War, on the other hand, and its powerful destructive forces ought never to be treated as a mere abstraction. Once we lose sight of the real consequences to real men and women and children, we have moved beyond the world we can cherish and slip into one in which it is all too easy to collude in the bringing upon ourselves and upon others a hell on earth.

President Bush's worldview tends to identify America as an innocent victim, the embodiment of goodness and decency in an otherwise cynical and jaded world.
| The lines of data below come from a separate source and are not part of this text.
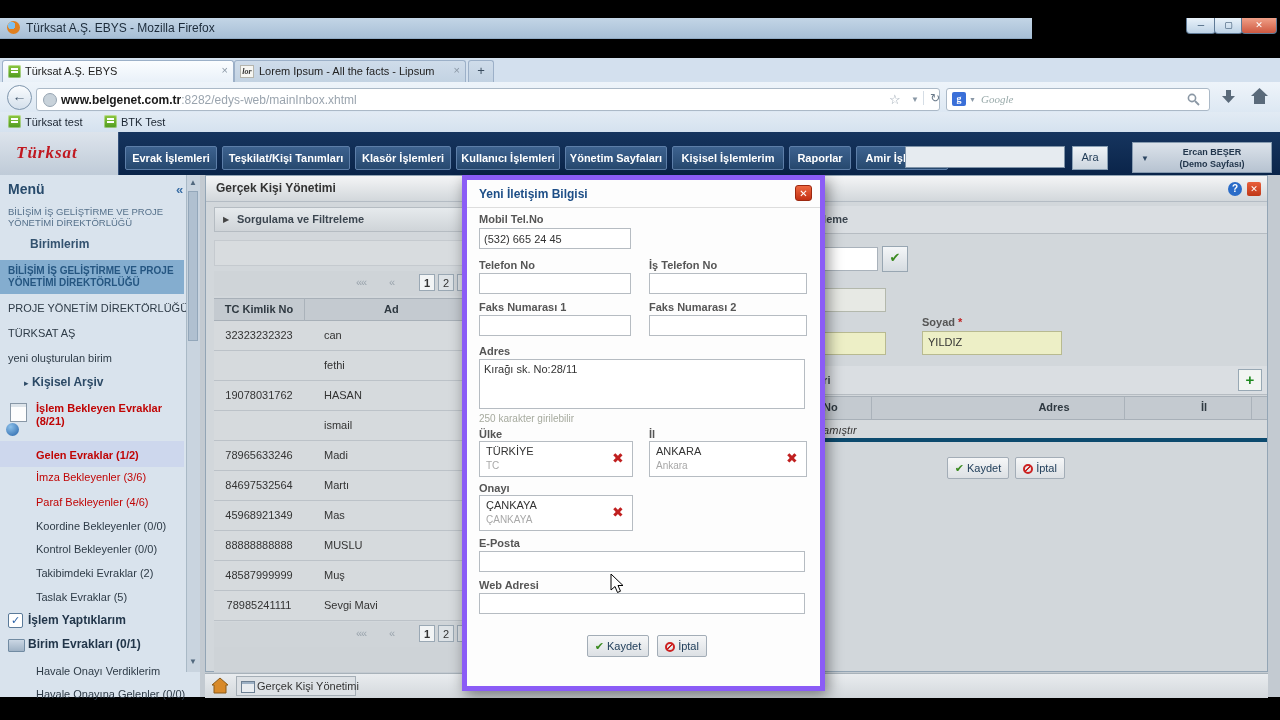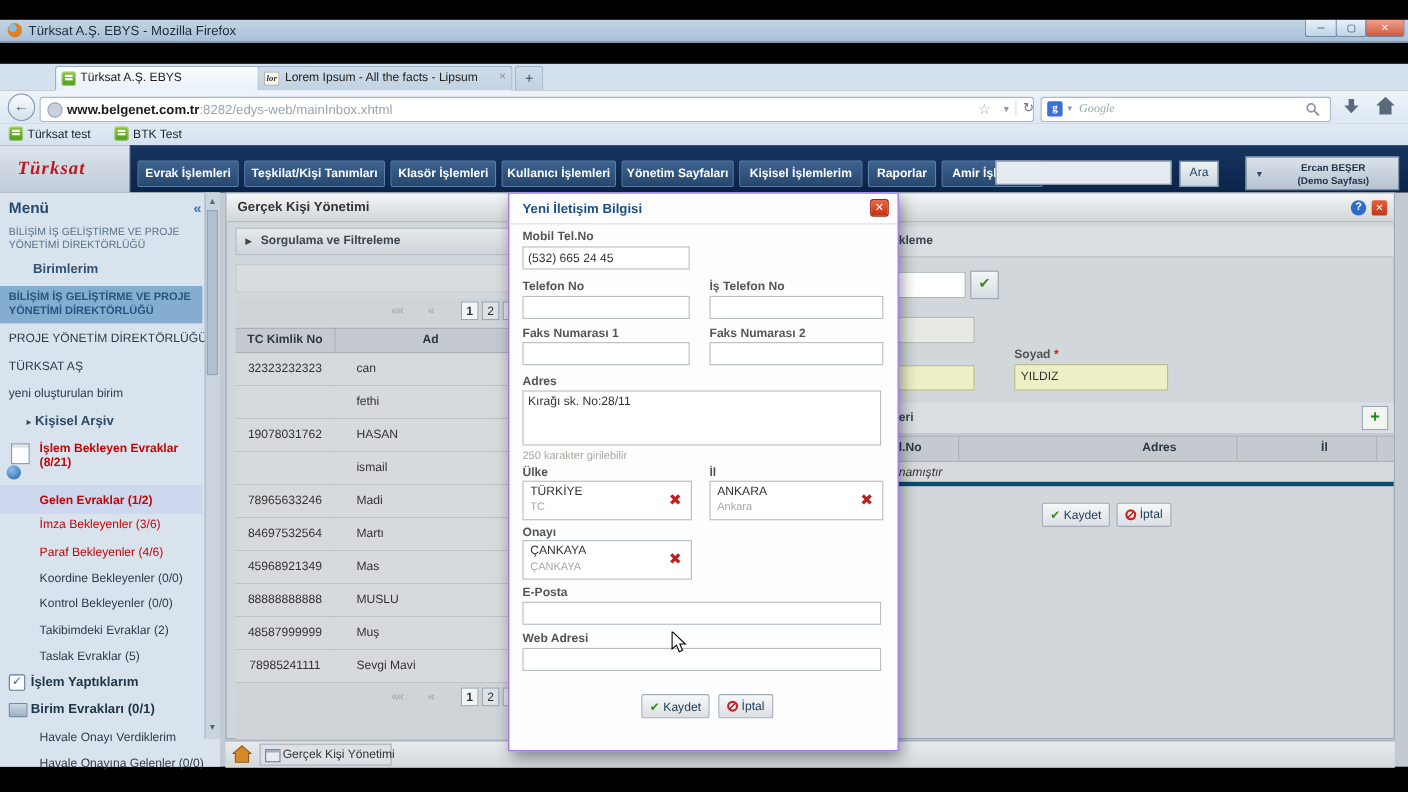--- a/index.html
+++ b/index.html
@@ -1,33 +1,33 @@
 <!DOCTYPE html>
 <html><head>
 <meta charset="utf-8">
 <style>
   html,body{margin:0;padding:0;background:#000;}
   #screen{position:relative;width:1280px;height:720px;background:#000;overflow:hidden;
           font-family:"Liberation Sans","DejaVu Sans",sans-serif;}
   .abs{position:absolute;}
   
-  #titlebar{left:0;top:18px;width:1280px;height:20px;
+  #titlebar{left:0;top:18px;width:1032px;height:20px;
     background:linear-gradient(#c3d5e6,#a7bfd6);border-bottom:1px solid #8fa9c2;text-align:center;}
   .win-title{left:26px;top:3px;font-size:12px;color:#1c2b3a;}
   .ff-icon{left:7px;top:3px;width:13px;height:13px;border-radius:50%;
     background:radial-gradient(circle at 35% 35%,#7ec0f0 0 30%,#e08020 31% 75%,#b05010 100%);}
   .winbtn{top:18px;height:15px;border:1px solid #5f7causeeb;border:1px solid #5f7a96;border-top:none;
     background:linear-gradient(#e9f2fa,#bed3e6);border-radius:0 0 4px 4px;
     font-size:9px;color:#23415e;text-align:center;line-height:14px;}
   .winbtn.close{background:linear-gradient(#f0a088,#ce5840);color:#fff;}
   #menubar{left:0;top:38px;width:1280px;height:20px;background:linear-gradient(#e9f0f8,#dbe6f2);}
   .menu-item{top:3px;font-size:12px;color:#1a1a1a;}
   #tabbar{left:0;top:58px;width:1280px;height:24px;background:#d3e0ee;}
   .tab{top:60px;height:22px;border:1px solid #9cb0c8;border-bottom:none;border-radius:3px 3px 0 0;}
-  .tab.active{background:linear-gradient(#fbfdff,#e8f0f8);margin-left:48px;}
+  .tab.active{background:linear-gradient(#fbfdff,#e8f0f8);}
   .tab.inactive{background:linear-gradient(#cfdcea,#c2d2e2);}
   .tab-label{position:absolute;left:22px;top:4px;font-size:11px;color:#222;white-space:nowrap;
     overflow:hidden;max-width:176px;}
   .tab-close{position:absolute;right:5px;top:4px;font-size:11px;color:#8a97a5;line-height:11px;}
   .favicon-green{position:absolute;left:5px;top:4px;width:13px;height:13px;border-radius:2px;
     background:linear-gradient(#8ec842,#4e9a1e);
     box-shadow:inset 0 0 0 1px rgba(255,255,255,.4);}
   .favicon-green:after{content:"";position:absolute;left:3px;top:3px;width:7px;height:2px;
     background:#fff;box-shadow:0 3px 0 #fff;}
   .favicon-lor{position:absolute;left:5px;top:4px;width:14px;height:13px;background:#f6f6f2;
@@ -157,21 +157,21 @@
   
   #apptaskbar{left:205px;top:498px;width:1063px;height:24px;
     background:linear-gradient(#e9ecef,#d3d8dc);border-top:1px solid #a8b2ba;}
   .tb-tab{position:absolute;left:31px;top:2px;width:120px;height:20px;background:#dde1e5;
     border:1px solid #a5aeb6;box-sizing:border-box;}
   .tb-tab-label{position:absolute;left:20px;top:3px;font-size:11px;color:#333;white-space:nowrap;}
   .tb-win-ico{position:absolute;left:4px;top:4px;width:12px;height:10px;background:#e8ecf0;
     border:1px solid #6c7f92;box-shadow:inset 0 2px 0 #9cb0c4;}
   
   #dialog{left:462px;top:175px;width:353px;height:506px;background:#fdfdfd;
-    border:1px solid #8b5cf6;box-shadow:3px 5px 14px rgba(0,0,0,.45);}
+    border:5px solid #8b5cf6;box-shadow:3px 5px 14px rgba(0,0,0,.45);}
   .dlg-title{position:absolute;left:12px;top:7px;font-size:12px;font-weight:bold;color:#1d4e87;}
   .dlg-close{position:absolute;left:328px;top:5px;width:17px;height:16px;border-radius:3px;
     background:linear-gradient(#ee6840,#c23014);border:1px solid #9c2810;color:#fff;
     font-size:10px;font-weight:bold;text-align:center;line-height:15px;box-sizing:border-box;}
   .dlg-sep{position:absolute;left:0;top:27px;width:353px;height:1px;background:#ddd;}
   .flabel{position:absolute;font-size:11px;font-weight:bold;color:#555;}
   .finput{position:absolute;height:21px;background:#fff;border:1px solid #b6bcc2;
     font-size:11px;color:#333;padding:0 4px;box-sizing:border-box;font-family:inherit;}
   .ftext{position:absolute;background:#fff;border:1px solid #b6bcc2;font-size:11px;color:#333;
     padding:3px 4px;box-sizing:border-box;font-family:inherit;resize:none;}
He speaks confidently about an "axis of evil," that he can identify, and of "evil-doers" who surround us. I hear him urging us to undertake, not a just war, but something more akin to a crusade, a holy war in which the forces of goodness and decency will finally triumph over the forces of evil and be vindicated. For a self-proclaimed Christian, his views reflect a Manichaean doctrine that sixteen centuries ago St. Augustine sought to expose for the dangerous heresy and threat to authentic Christian belief that it is. In such moments I feel far more at home with the simple utterance of another former president, Thomas Jefferson: "I tremble for my country when I reflect that God is just."